I want to impute a part of my data set with mice. My data set has very many variables, which is why I don't want to impute all the variables but only those which I will use in my model.
(I know that as much information as possible should be used for the imputation, but I am already using 41 variables, which according to literature should be more than enough.)
My problem: I don't want every variable to be imputed at all times,
because I have several measurement points. So of course, my variables
at t4 have many missing, but I don't want to impute them when people
just haven't filled out the questionnaire at that point.
So I specified a predictor matrix, in which all of the variables at t0 (e.g. A103.0) are imputed, but not at t4 (A103.4).
However, when running mice, it just uses "pmm" for all of the variables, and every variables is imputed.

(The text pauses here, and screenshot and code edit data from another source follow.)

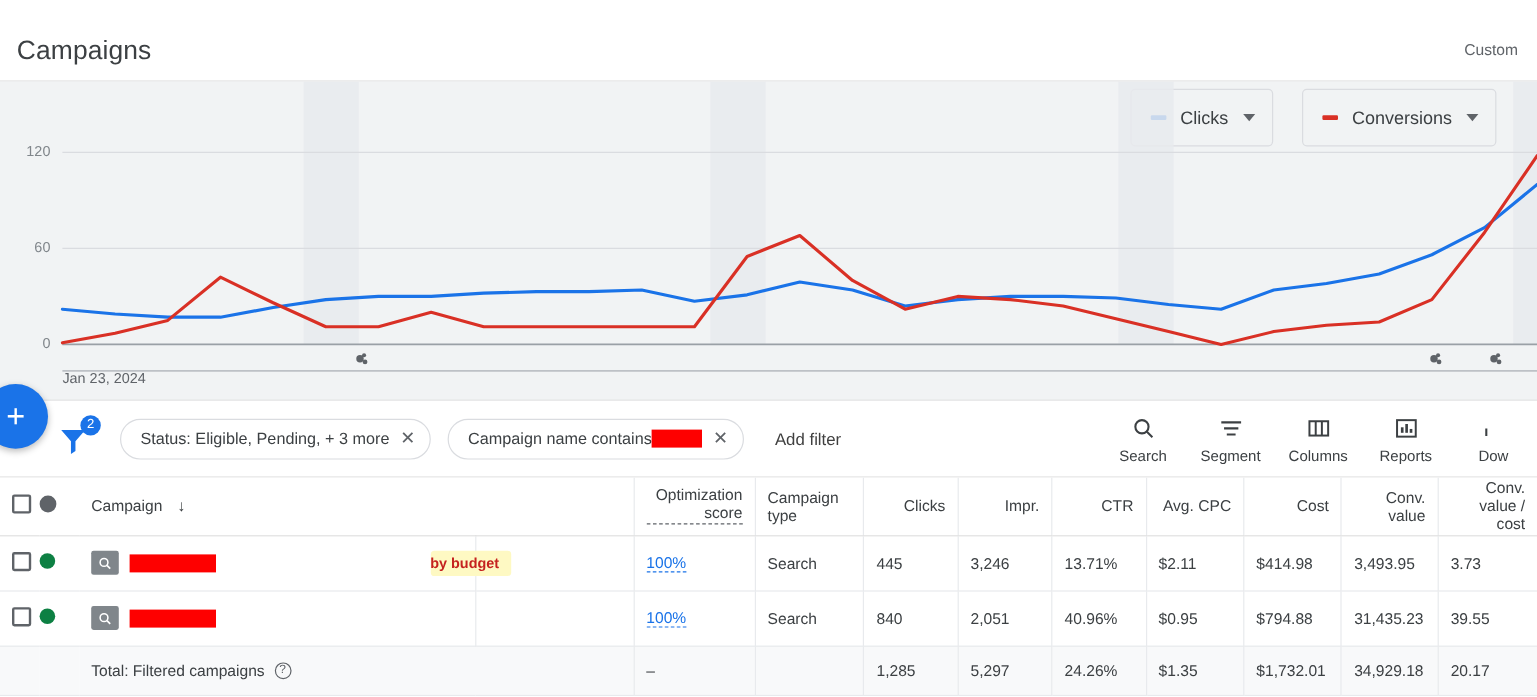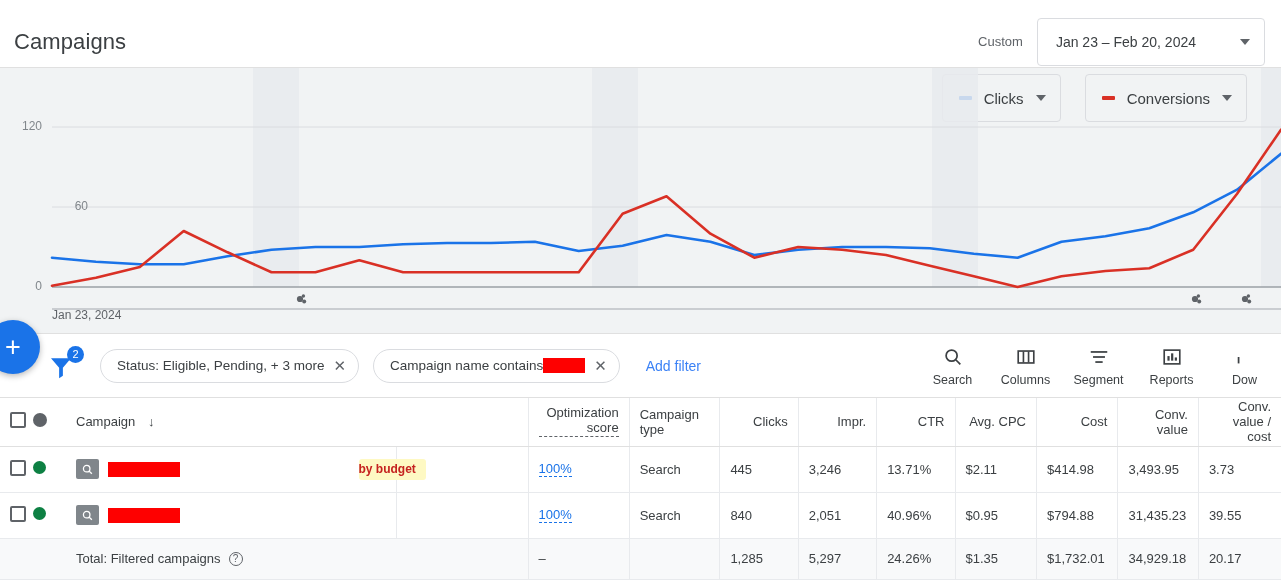--- a/index.html
+++ b/index.html
@@ -171,10 +171,6 @@
     <div class="page-title">Campaigns</div>
     <div class="daterange-wrap">
       <div class="daterange-label">Custom</div>
-      <div class="daterange-box">
-        <span class="daterange-text">Jan 23 – Feb 20, 2024</span>
-        <span class="caret"></span>
-      </div>
     </div>
   </div>
 

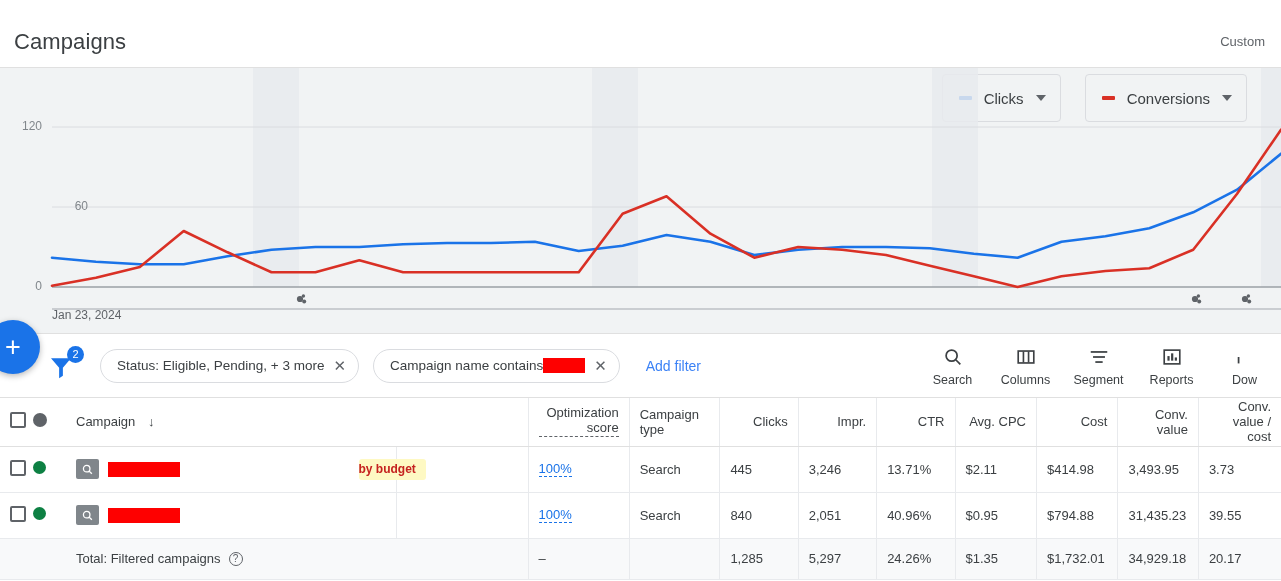--- a/index.html
+++ b/index.html
@@ -218,7 +218,7 @@
           </g>
         </svg>
       <div class="ytick" id="ytick0" style="left: 0px; top: 51px;">120</div>
-      <div class="ytick" id="ytick1" style="left: 0px; top: 131px; margin-left: 46px;">60</div>
+      <div class="ytick" id="ytick1" style="left: 0px; top: 131px;">60</div>
       <div class="ytick" id="ytick2" style="left: 0px; top: 211px;">0</div>
     </div>
 

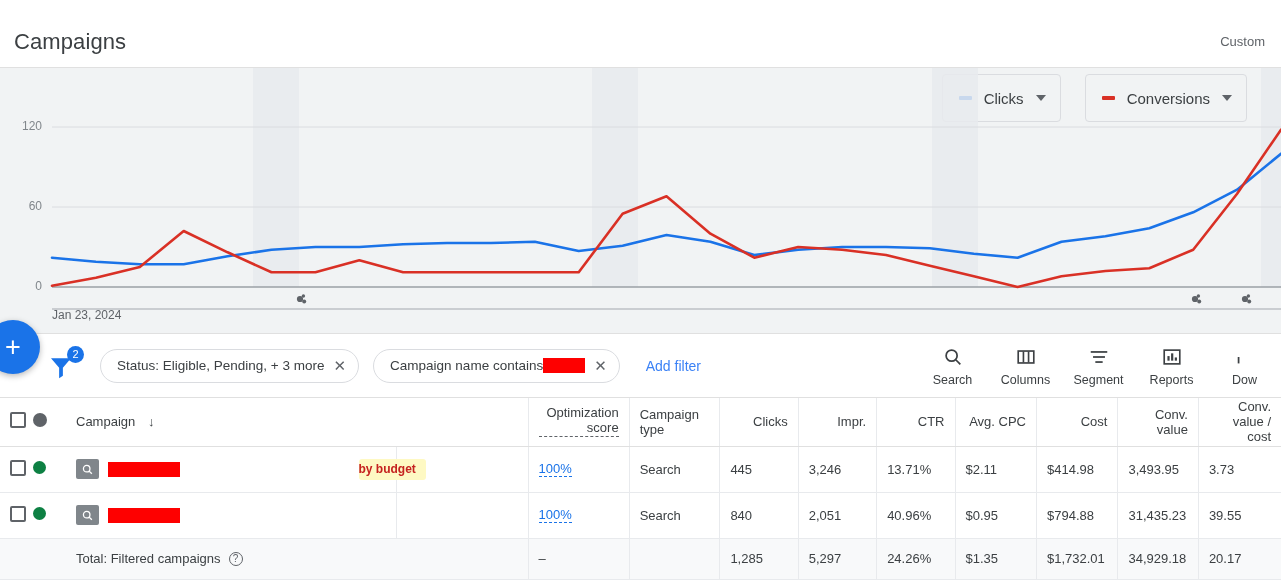--- a/index.html
+++ b/index.html
@@ -81,7 +81,7 @@
   .chip-text { font-size: 13.5px; color: #3c4043; white-space: nowrap; text-align: center; }
   .redact { display: inline-block; background: #fe0000; height: 15px; width: 42px; vertical-align: middle; }
   .chip-x { font-size: 15px; color: #5f6368; line-height: 1; }
-  .addfilter { font-size: 14px; color: #3b82f6; margin-left: 26px; cursor: pointer; }
+  .addfilter { font-size: 14px; color: #404040; margin-left: 26px; cursor: pointer; }
 
   .tools { position: absolute; right: 0px; top: 6px; display: flex; gap: 0px; }
   .tool {

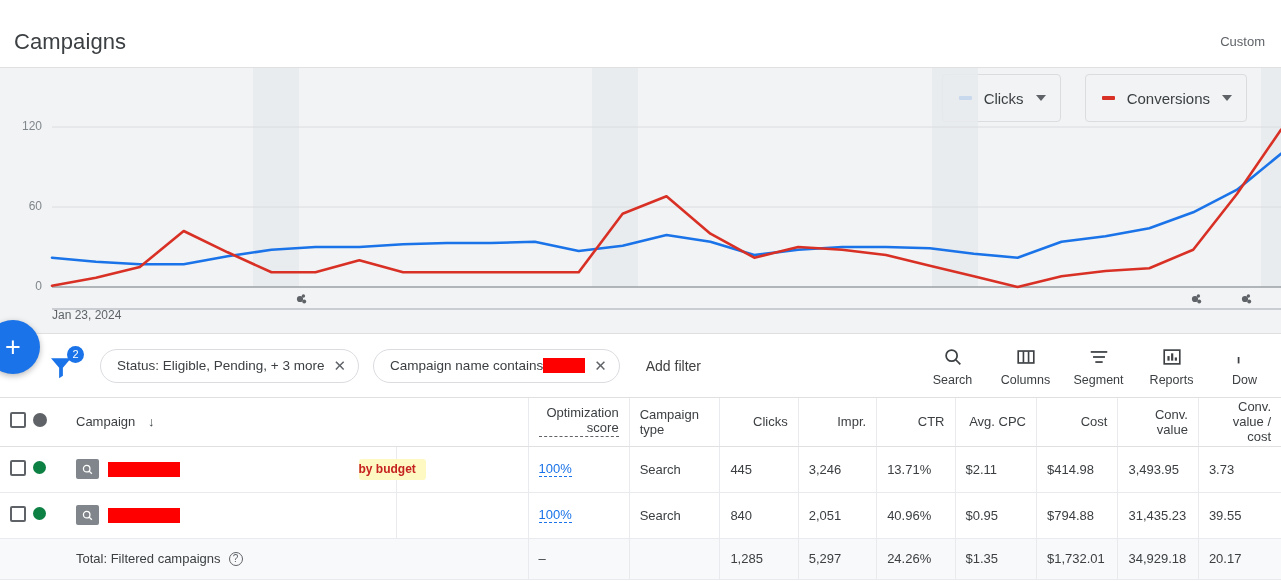--- a/index.html
+++ b/index.html
@@ -256,19 +256,19 @@
       </div>
       <div class="tool">
         <svg width="22" height="22" viewBox="0 0 24 24">
+          <line x1="3" y1="6.5" x2="21" y2="6.5" stroke="#3c4043" stroke-width="1.9"></line>
+          <line x1="5.5" y1="12" x2="18.5" y2="12" stroke="#3c4043" stroke-width="1.9"></line>
+          <line x1="8" y1="17.5" x2="16" y2="17.5" stroke="#3c4043" stroke-width="1.9"></line>
+        </svg>
+        <span class="tool-label">Segment</span>
+      </div>
+      <div class="tool">
+        <svg width="22" height="22" viewBox="0 0 24 24">
           <rect x="3.5" y="5.5" width="17" height="13" fill="none" stroke="#3c4043" stroke-width="1.8"></rect>
           <line x1="9.2" y1="6" x2="9.2" y2="18" stroke="#3c4043" stroke-width="1.8"></line>
           <line x1="14.8" y1="6" x2="14.8" y2="18" stroke="#3c4043" stroke-width="1.8"></line>
         </svg>
         <span class="tool-label">Columns</span>
-      </div>
-      <div class="tool">
-        <svg width="22" height="22" viewBox="0 0 24 24">
-          <line x1="3" y1="6.5" x2="21" y2="6.5" stroke="#3c4043" stroke-width="1.9"></line>
-          <line x1="5.5" y1="12" x2="18.5" y2="12" stroke="#3c4043" stroke-width="1.9"></line>
-          <line x1="8" y1="17.5" x2="16" y2="17.5" stroke="#3c4043" stroke-width="1.9"></line>
-        </svg>
-        <span class="tool-label">Segment</span>
       </div>
       <div class="tool">
         <svg width="22" height="22" viewBox="0 0 24 24">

Any suggestions on what went wrong are highly appreciated, I spent quite some time now trying to find out what happened..
This is what I've done:
I create an object with all the columns I want to impute
impute <- c("A103", "A104", "A107", #SVF
"A302.0", "A303.0", "A304.0", "A305.0", "A306.0",
"A502_01.0", "A502_02.0", "A502_03.0", "A502_04.0",
"A504.0","A506.0", "A508.0", "W003.0", "W005.0",
"A509_02.0", "A509_03.0", "A509_06.0", "A509_10.0",
"A302.4", "A303.4", "A304.4", "A305.4", "A306.4",
"A502_01.4", "A502_02.4", "A502_03.4", "A502_04.4",
"A504.4", "A506.4", "A508.4","W003.4", "W005.4", "SD02_01",
"SD03",
"A509_02.4", "A509_03.4", "A509_06.4", "A509_10.4")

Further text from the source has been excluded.